Er is een onder de haters van statistiek populair gezegde: Lies, damn lies and statistics. De suggestie is dat statistieken liegen. Dat doen ze niet – mits zorgvuldig gemaakt zoals het CBS dat doet – maar er is wel altijd sprake van definities en de looptijd van een cijferreeks. De cijfers van vanochtend gaan over de periode 2013 tot en met 2017, dat is zo’n looptijd. Maar eveneens van het CBS afkomstige cijfers (verwerkt in dit rapport van Rabobank) vanaf 1977 (!) tonen een heel ander beeld.
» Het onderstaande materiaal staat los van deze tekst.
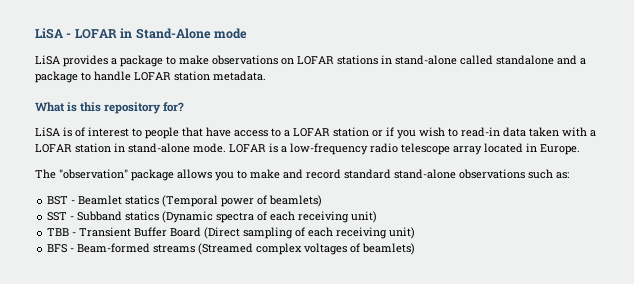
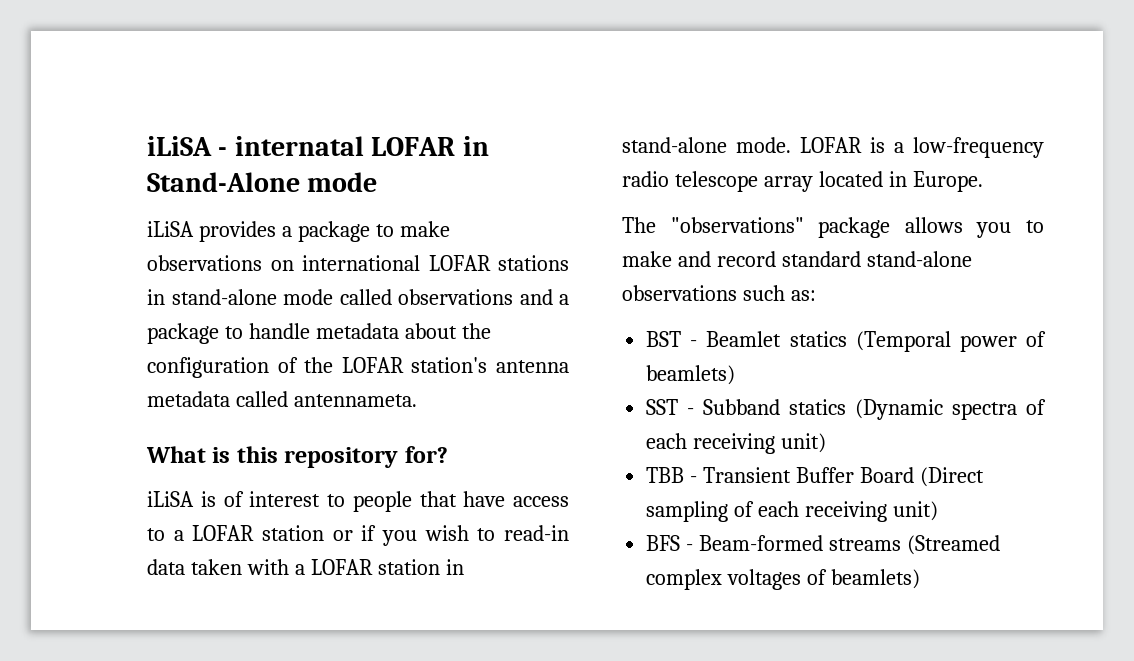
[35,28,72,39] LiSA - -> [147,136,364,156] iLiSA - internatal
[35,55,60,65] LiSA -> [147,221,194,237] iLiSA
(294, 61) none -> [302,255,420,271] international
[460,55,554,65] called standalone -> [283,289,513,305] mode called observations
[134,71,266,81] LOFAR station metadata. -> [315,323,491,339] [147,357,569,378] [147,391,417,407] metadata about the configuration of the LOFAR station's antenna metadata called antennameta.
[35,127,60,137] LiSA -> [147,491,194,507] iLiSA
[59,169,128,179] "observation" -> [670,217,804,233] "observations"

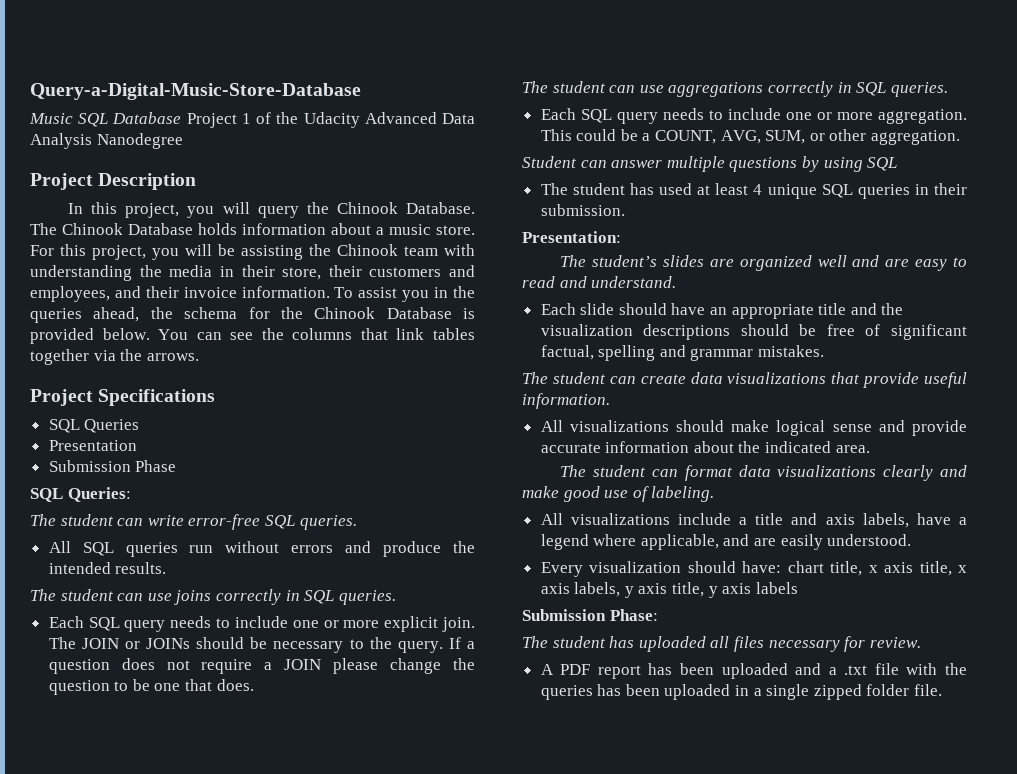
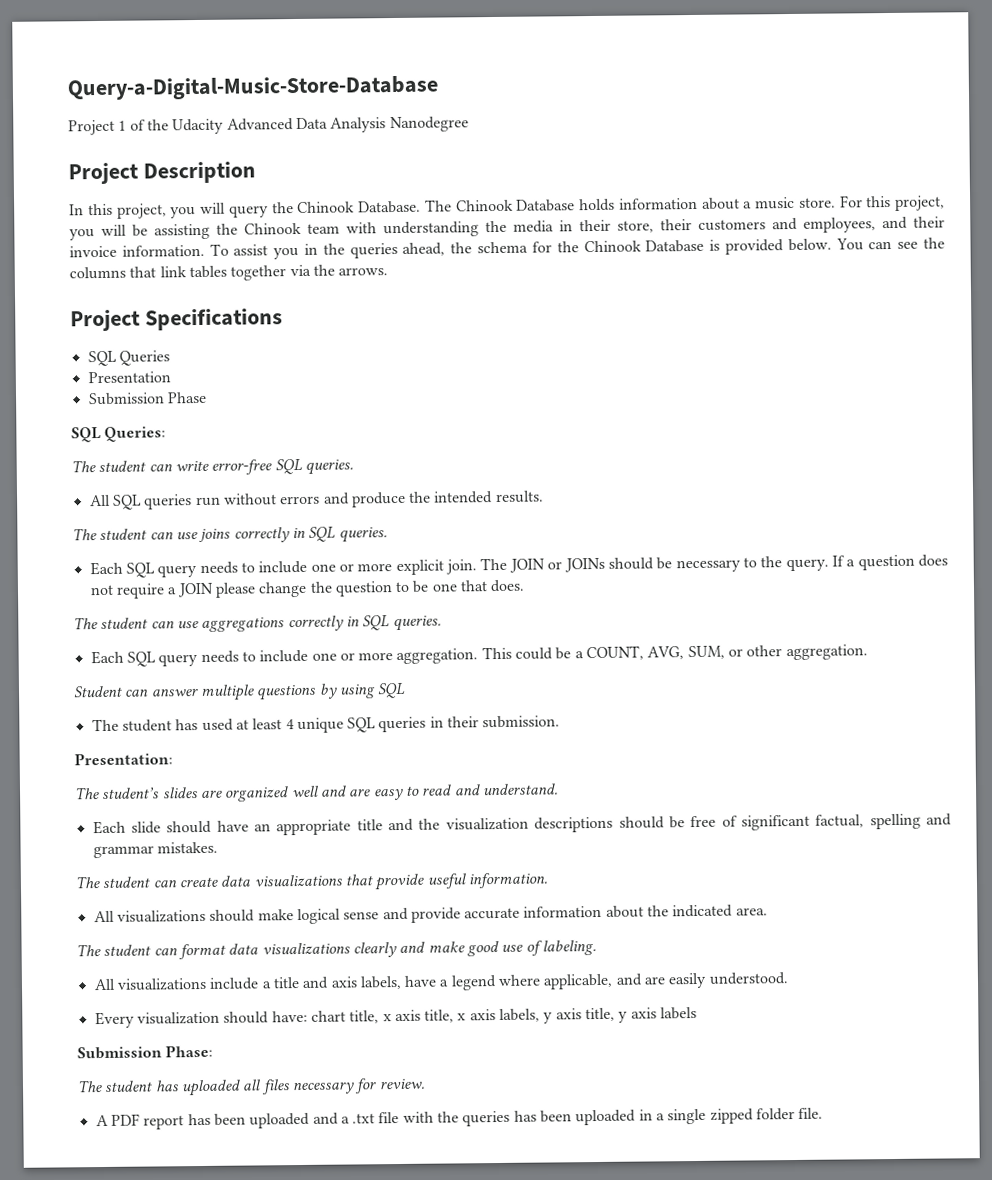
[29,112,182,127] Music SQL Database -> (439, 88) none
Nog in 2014 stond het werkelijk besteedbaar inkomen van huishoudens, gecorrigeerd voor inflatie, stil. Al 40 jaar.
Nu kunt u zeggen: we leven in 2018, het leven en de economie zien er al weer heel anders uit dan in 2014, laat staan 1977 Dat klopt, maar het ziet er zeker niet écht beter uit. Het Sociaal en Cultureel Planbureau heeft – op basis van CBS-cijfers – een heldere analyse gemaakt met de naam Bevolking en economie: het maatschappelijk speelveld. Die gaat over meer dan alleen besteedbaar inkomen en telt 38 pagina’s. Als u geen zin heeft die allemaal te lezen: zie de grafiek uit het rapport hieronder, de spreekt boekdelen. De groene lijn is waar het om gaat: die zit eind 2016 nog altijd onder het niveau van 2008-2009. Daar is in 2017 wel een klein beetje maar niet heel veel verandering in gekomen en de stijging is al weer minder dan in 2016.
Toch zien we overal optimisme, de terrasjes zitten vol, de consumptieve uitgaven stijgen. Hoe komt dan? Dat is het fenomeen van dat glas. Is het halfleeg of halfvol? Er zit hetzelfde in maar op dit moment denken we dat het halfvol is.